When kids come into foster care their case is given an official "goal." The goal is almost always "reunification" (return home). The birth parent(s) is given a list of stuff they have to do in order to regain custody of their child(ren). That list can include things like: attend parenting classes; obtain reliable transportation and safe housing; and/or participate in a substance abuse treatment program. Every several months (usually about every three months) there is a court hearing to monitor the case. If the parents are spot-on and doing everything required of them, their children are returned to them (usually following a brief transition period where the parent might have the child(ren) for an overnight and then a weekend - something like that). I'm told that the list of requirements for the parents is lengthy and time-consuming. Our agency has told us that they've never seen kids go home in less than 18 months in care.
For this next part I ask you to please keep in mind that I am not a lawyer, case worker, agency worker, or any other type of expert. I'm simply a foster parent sharing my understanding of the system. My understanding is that many states have a law limiting how long children can remain in foster are. Where we live, that limitation is 18 months. "But wait" you say, "I thought you just told me that your agency has never seen children return home in less than 18 months. How is that so?" I have no freaking idea. But things seem to move painfully slowly. Especially when you're talking about 18 months relative to the life of a three-year-old. Quick - someone do the math. Wait, wait ... I got it ... 50%. HALF of the life of a three-year-old can be spent in foster care! And that's pretty much best case scenario. Most of the time it takes longer than that.
Here's what seems to happen: It's 18 months into the case and all of a sudden the birth parents figure out that their time is running out. So suddenly they attend that parenting class that they just haven't managed to make it to for the last year-and-a-half (because, you know, not parenting is really time-consuming). The next week at court when the agency wants to change the goal to adoption, the lawyer for the birth parents (bet you didn't know that birth parents are assigned their own lawyer, did you?) objects and says "but look, my client (the birth parent) just got his/her act together. He/she is ready to complete the plan." So the judge grants an extension. Now, before you jump all over the judge, let me point out that we don't want to live in a country or state that is accused of stealing children from deserving parents, so judge is obligated to give the birth parents a couple of extra chances.
Now we're two years into the case and birth parent - who at the 18-month mark was gung-ho about those parenting classes - has fallen off the wagon and failed to attend any more classes (unbelievable, I know). So the agency changes the goal to adoption, a process which then takes several more months to complete. Or maybe birth parent pulls the same stunt as last time and waits until the week before trial to attend the second class in the series, thus securing another extension in the case. Anyway, you catch my drift. This is how we end up with kids in care for years and years.
On the other hand, the stay in a particular foster home can be very short. Sometimes kids may be moving into a foster home from a previous foster home, so that clock may have already started ticking. Perhaps those kids actually will go home after their trial next month.
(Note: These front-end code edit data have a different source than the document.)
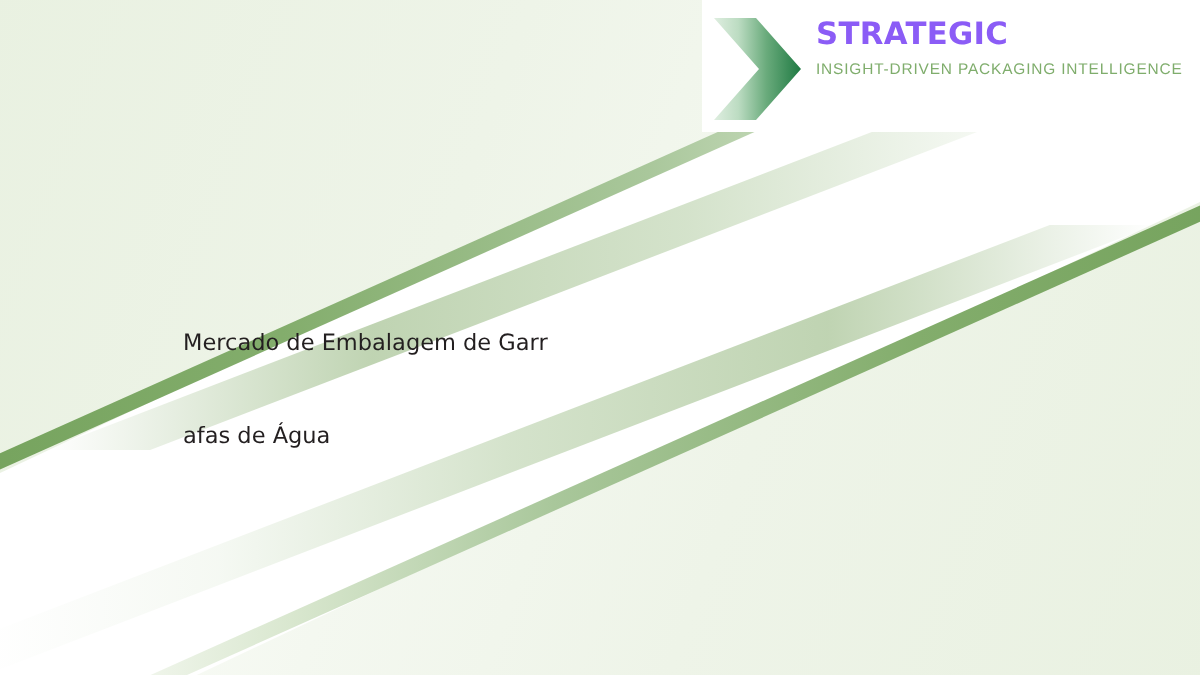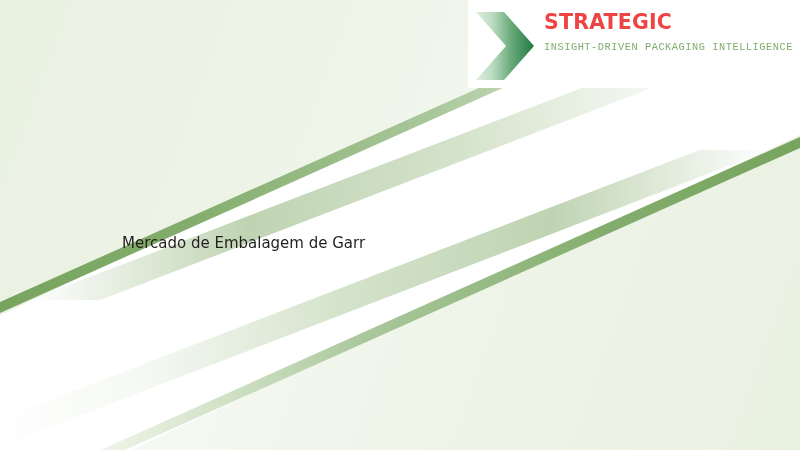--- a/index.html
+++ b/index.html
@@ -109,37 +109,37 @@
   .logo-text {
     margin-left: 8px;
     padding-top: 3px;
   }
   .logo-line1, .logo-line2 {
     font-family: "DejaVu Sans", "Liberation Sans", sans-serif;
     font-weight: bold;
     font-size: 20.5px;
     letter-spacing: 0.2px;
     line-height: 23px;
-    color: #ef4444;
+    color: #8b5cf6;
     white-space: nowrap;
   }
   .logo-tagline {
-    font-family: Liberation Mono, monospace;
+    font-family: Liberation Sans, sans-serif;
     font-size: 10.3px;
     letter-spacing: 0.55px;
     color: #7fad6c;
     margin-top: 7px;
     white-space: nowrap;
   }
 
   
   .title-line-1 {
     position: absolute;
     left: 122px;
-    top: 234px;
+    top: 219px;
     font-size: 15px;
     color: #231f20;
     white-space: nowrap;
   }
   .title-line-2 {
     position: absolute;
     left: 122px;
     top: 281px;
     font-size: 15px;
     color: #231f20;
@@ -181,14 +181,15 @@
       </defs>
       <path d="M2 2 L30 2 L60 36 L30 70 L2 70 L32 36 Z" fill="url(#chevGrad)"></path>
     </svg>
     <div class="logo-text">
       <div class="logo-line1">STRATEGIC</div>
       <div class="logo-tagline">INSIGHT-DRIVEN PACKAGING INTELLIGENCE</div>
     </div>
   </div>
 
   <div class="title-line-1">Mercado de Embalagem de Garr</div>
+  <div class="title-line-2">afas de Água</div>
 
 </div>
 
 </body></html>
In other cases, kids who everyone thought would be staying in the foster home long-term end up being moved unexpectedly when a family member steps forward to take responsibility (or even a birth father whose identity wasn't known previously). So the kids may stay a week or a month or a year and then be moved to another home.
So when you ask me how long the kids will be staying and I look a little stunned, it's not because I've never answered that question before. It's because I'm trying to figure out if you want the short answer ("I have no idea, so please don't ask again" or the very, very long one.